MREAL macros - when you need floating point arithmetic while assembling!

Mikl__

#8
Quote from: qWordInconvenient and buggy solution (Byte result[8] is modified)
Really? And it seemed to me is suitable both for 8-and for 64-bit microprocessors and doesn't depend on length of composed.
And if you add some 64-bit values (for example 0FFFFFFFFFFFFFFFFh and 1) the result can be 65-bit

raymond

QuoteReally?

You are correct that the addition of two 64-bit numbers could overflow and such a possibility must be incorporated in the code.

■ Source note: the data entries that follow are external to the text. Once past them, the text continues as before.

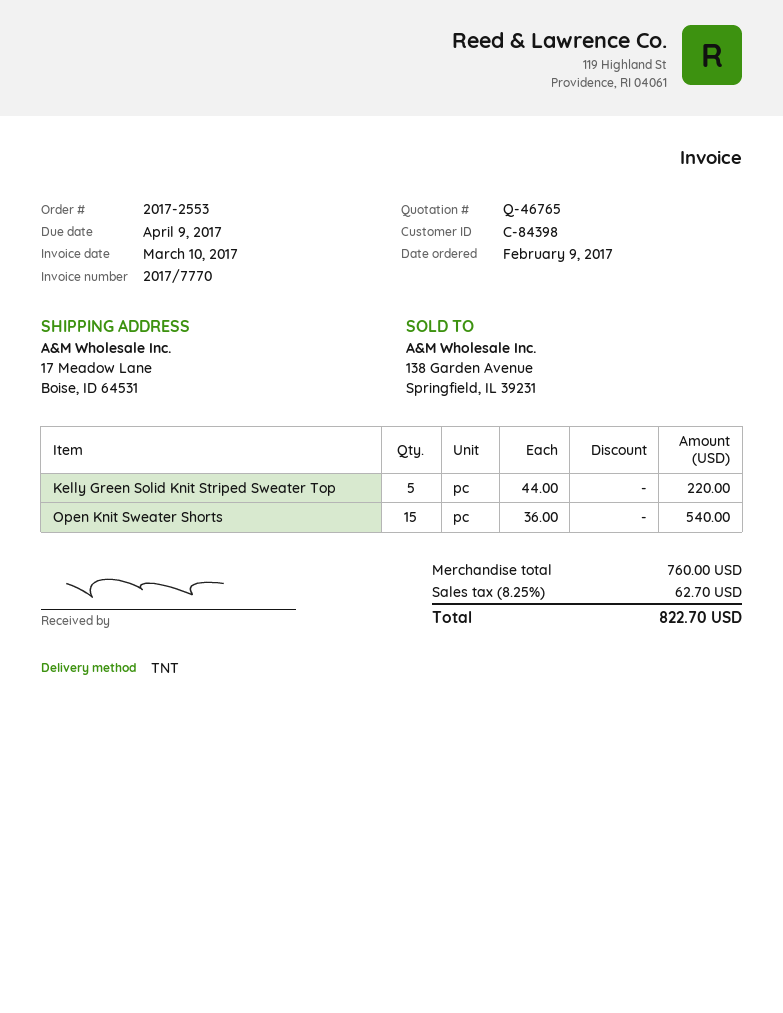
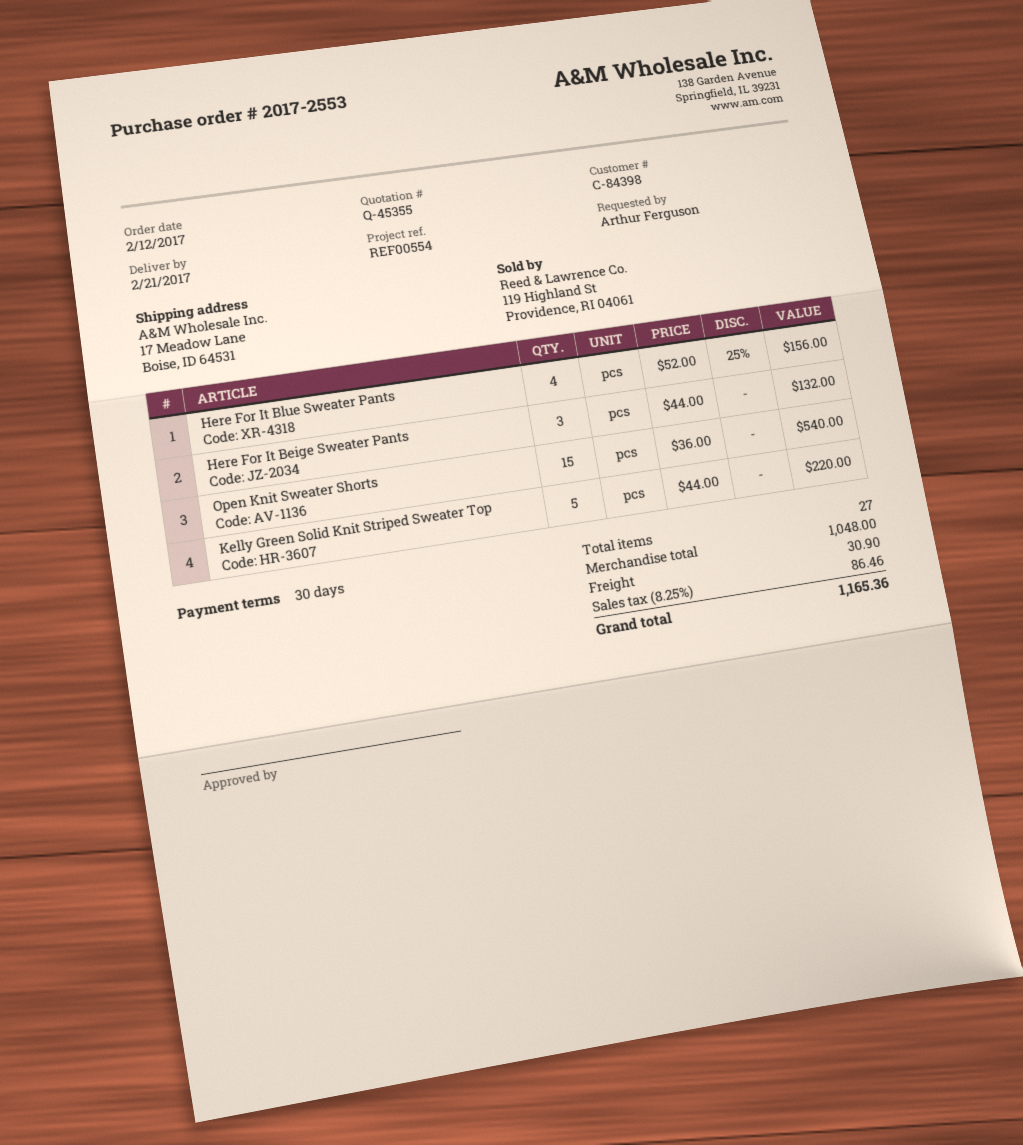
quote number: Q-46765 -> Q-45355
order date: 2017-02-09 -> 2017-02-12
Here For It Blue Sweater Pants: none -> 4 x 52.00 - 25% = 156.00
Here For It Beige Sweater Pants: none -> 3 x 44.00 = 132.00
subtotal: 760.00 -> 1048.00
shipping: none -> 30.90
tax: 8.25% = 62.70 -> 8.25% = 86.46
total: 822.70 -> 1165.36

I think qWord's comment pertained to the fact that your "result" label was not defined in the code you provided. In many of the previous posts, it was defined as a qword (which does not have a 65th bit). Moreover, depending where your '8 bytes' would be reserved for storing the 64-bit result (such as on the stack), the next byte may not have been a '0' and adding 0 with carry to that next byte could be buggy to use qWord's description.
Whenever you assume something, you risk being wrong half the time.
https://masm32.com/masmcode/rayfil/index.html

mabdelouahab

Quoteinclude \masm32\include\masm32rt.inc
.686
.XMM
.data
    q1  dq  03A2C098FDE6273EDh
    q2  dq  026D371B41CA8B4F6h
    qr  dq  0
.code
start:

    movq    mm0, q1
    movq    mm1, q2
    paddq   mm0, mm1
    movq    qr, mm0
    printf("   %I64Xh\n",q1)
    printf("+   %I64Xh\n",q2)
    printf("=   %I64Xh\n\n",qr)

    inkey
    exit
   
end start
Quote3A2C098FDE6273EDh
+       26D371B41CA8B4F6h
=       60FF7B43FB0B28E3h

Press any key to continue ...

Mikl__

Hi, raymond!
Quote from: raymondI think qWord's comment pertained to the fact that your "result" label was not defined in the code you provided
I thought that it is obvious without explanations
.data
x dq 0F897654FDE6273EDh
y dq 26D371B41CA8B4F6h
result db 9 dup (0)

jj2007

Quote from: Mikl__ on April 26, 2016, 05:18:03 PMresult db 9 dup (0)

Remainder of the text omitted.